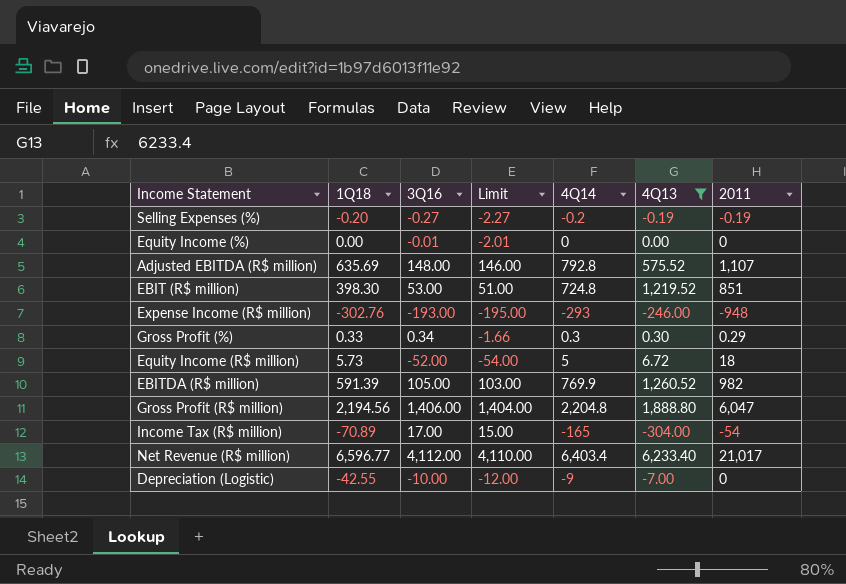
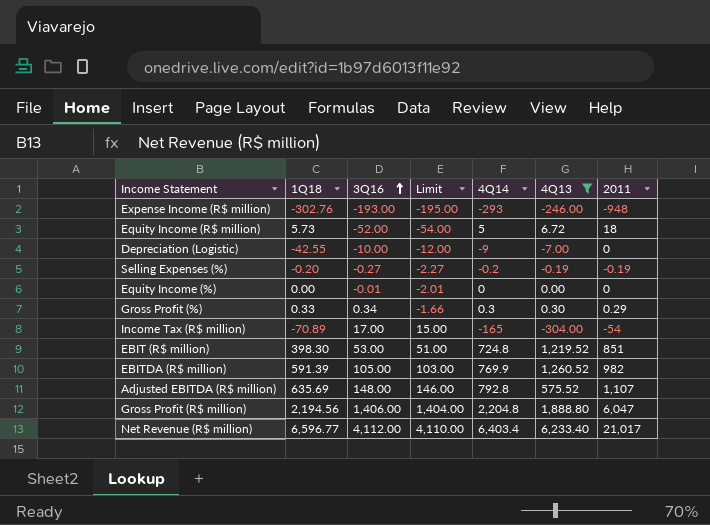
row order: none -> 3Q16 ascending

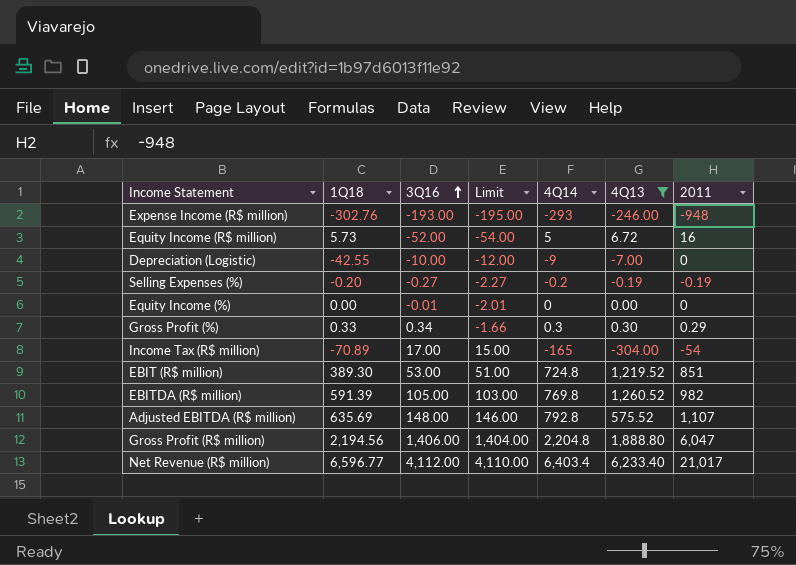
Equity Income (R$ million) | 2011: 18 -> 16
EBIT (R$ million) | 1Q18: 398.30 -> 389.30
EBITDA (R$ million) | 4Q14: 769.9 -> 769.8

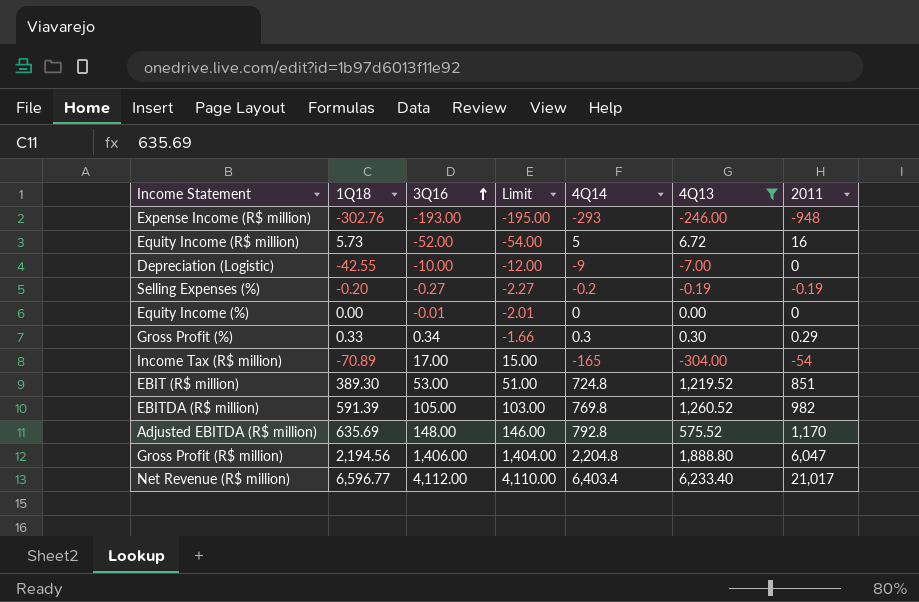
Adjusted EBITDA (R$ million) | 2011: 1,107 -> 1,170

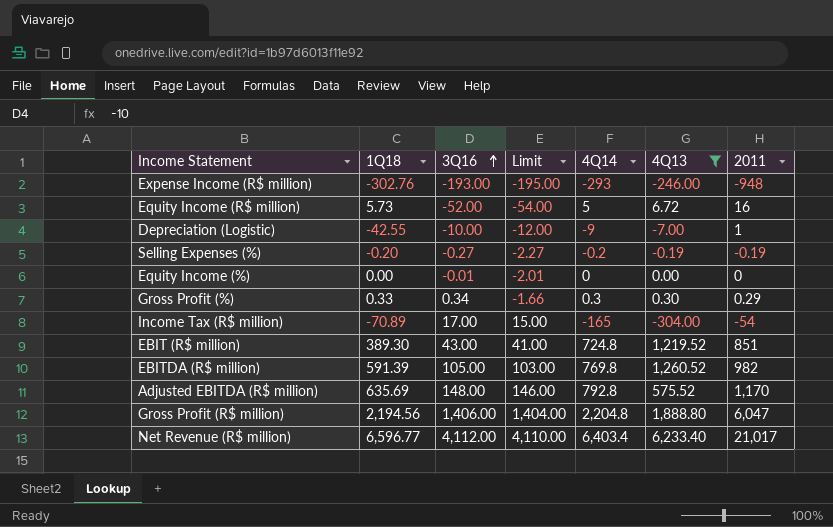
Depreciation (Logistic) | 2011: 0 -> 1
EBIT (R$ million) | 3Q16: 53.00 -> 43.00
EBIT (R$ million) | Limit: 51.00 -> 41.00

+ + + + + + +

- **Task description**: Answer with one number only: how many lines above contain the word "million".

- **Result below**: 6